• _Try it_: Work out how many lines in these entries include the string "display", and give only that figure.

======== The data

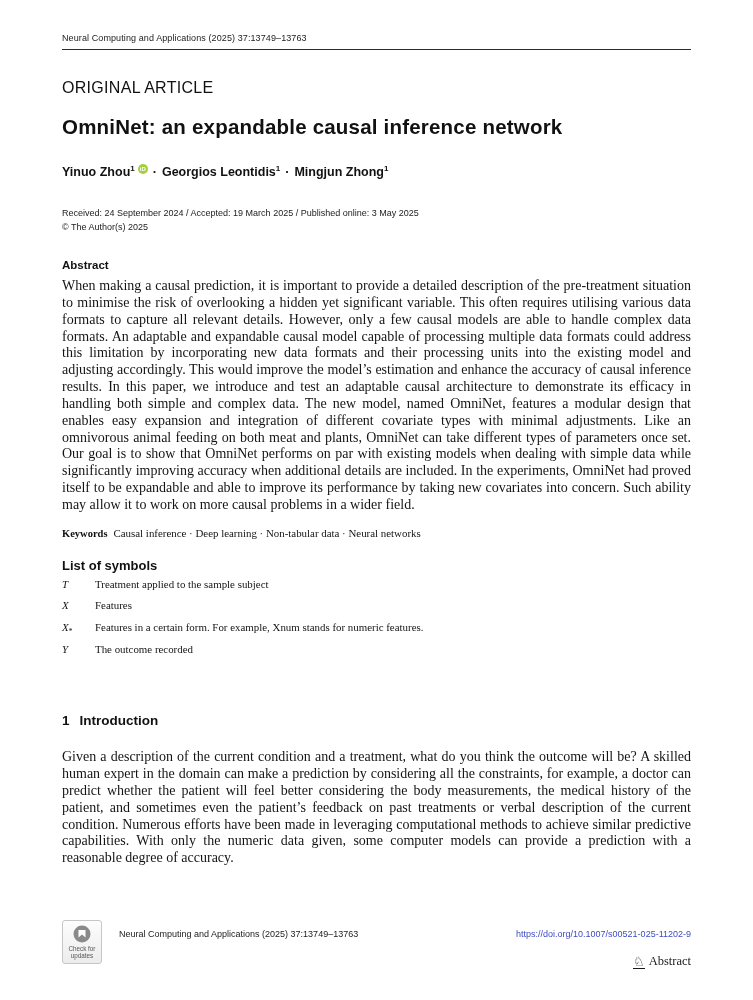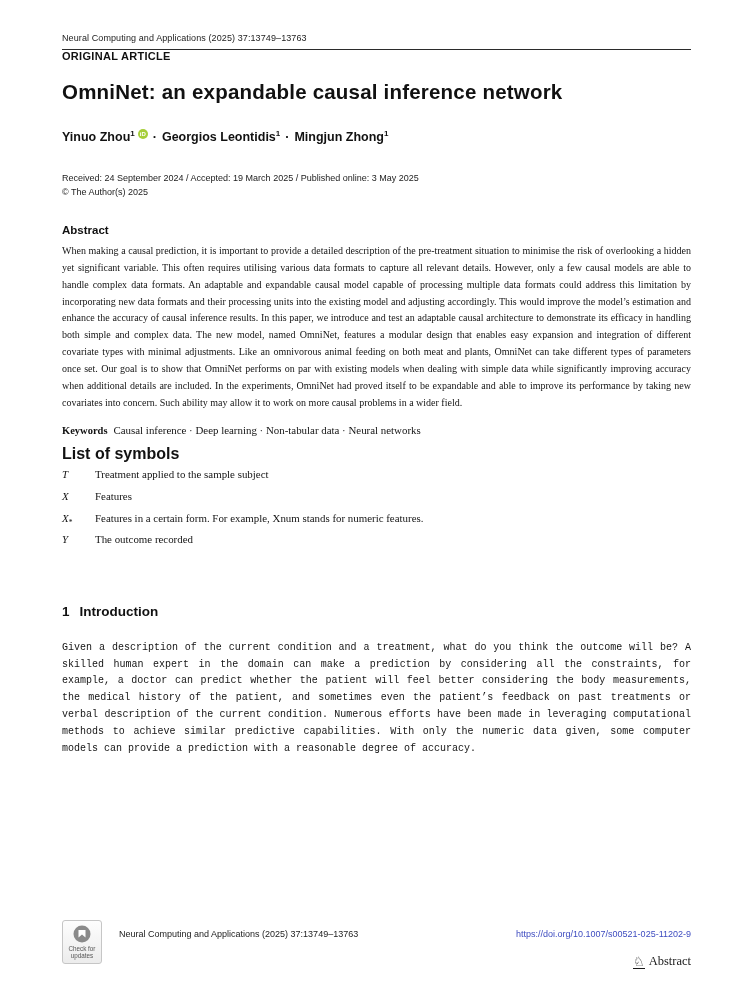--- a/index.html
+++ b/index.html
@@ -13,7 +13,7 @@
   .journal-ref{margin-top:33px;font-size:9px;letter-spacing:.1px;color:#222;}
   .header-rule{border-bottom:1.6px solid #2b2b2b;margin-top:6px;}
 
-  .article-type{font-weight:bold;font-size:11px;letter-spacing:.3px;color:#111;}
+  .article-type{margin-top:29px;font-weight:normal;font-size:16px;letter-spacing:.3px;color:#111;}
 
   .title{margin-top:15px;font-weight:bold;font-size:20.5px;line-height:30px;letter-spacing:.2px;color:#111;}
 

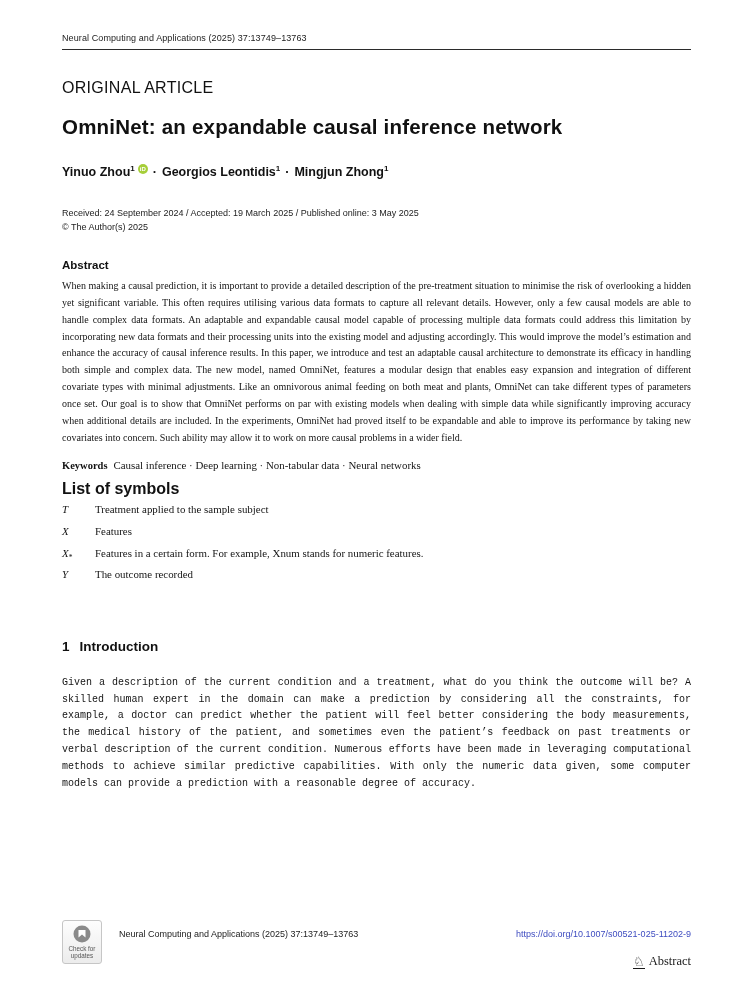--- a/index.html
+++ b/index.html
@@ -33,7 +33,7 @@
   .abstract-h{margin-top:25px;font-size:11.5px;}
   .serif-body{
     font-family:"Liberation Serif","DejaVu Serif",serif;
-    font-size:10px;line-height:16.85px;text-align:justify;color:#141414;
+    font-size:14px;line-height:16.85px;text-align:justify;color:#141414;
   }
   .abstract-body{margin-top:7px;}
 

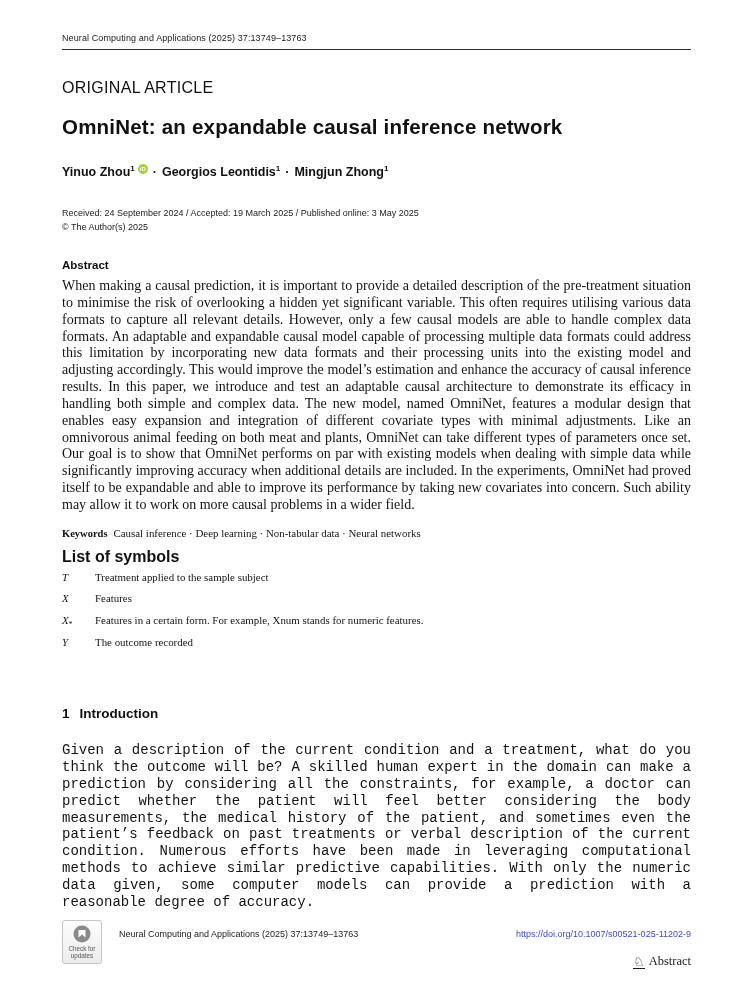--- a/index.html
+++ b/index.html
@@ -40,7 +40,7 @@
   .keywords{margin-top:13px;font-family:"Liberation Serif","DejaVu Serif",serif;font-size:10.9px;color:#141414;}
   .keywords .kw-label{font-family:Liberation Serif, serif;font-weight:bold;font-size:10.5px;color:#111;margin-right:6px;}
 
-  .symbols-h{margin-top:9px;font-size:16px;}
+  .symbols-h{margin-top:19px;font-size:13px;}
   .symbols-list{margin-top:3px;}
   .symbol-row{display:flex;font-family:"Liberation Serif","DejaVu Serif",serif;font-size:10.9px;line-height:16.4px;color:#141414;}
   .symbol-row .sym{width:33px;font-style:italic;flex:none;}

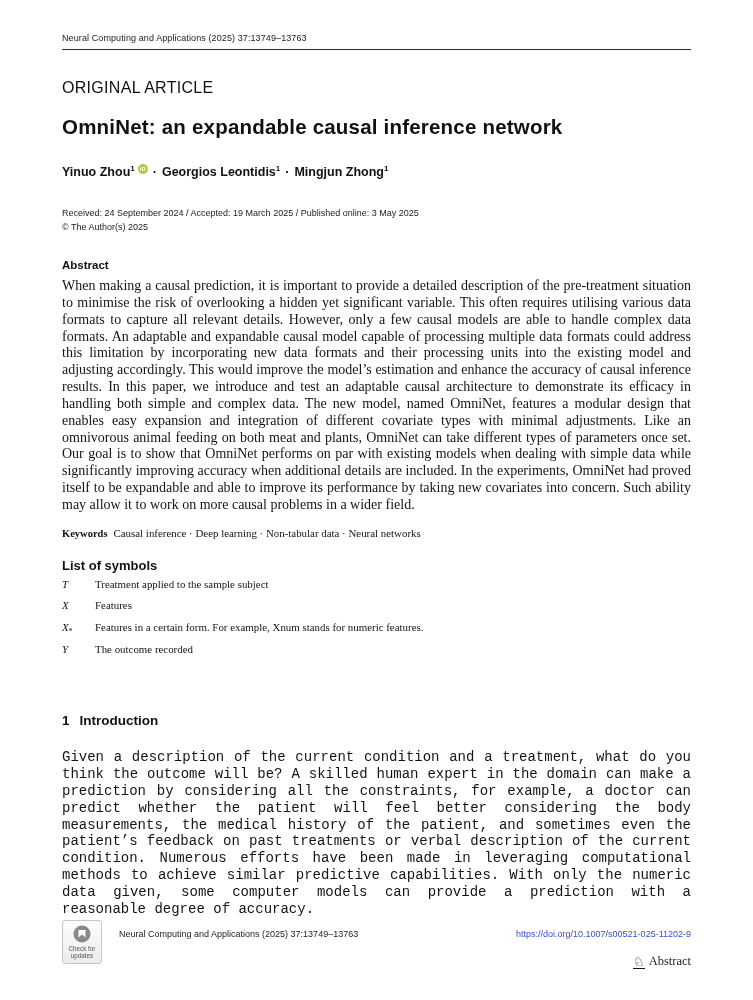--- a/index.html
+++ b/index.html
@@ -48,7 +48,7 @@
 
   .intro-h{margin-top:51px;font-size:13.5px;}
   .intro-h .num{display:inline-block;margin-right:10px;}
-  .intro-body{margin-top:21px;font-family:Liberation Mono, monospace;}
+  .intro-body{margin-top:21px;}
 
   .footer{position:absolute;left:62px;top:920px;width:629px;}
   .footer-row{display:flex;align-items:flex-start;}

================

• _Answer area_: 3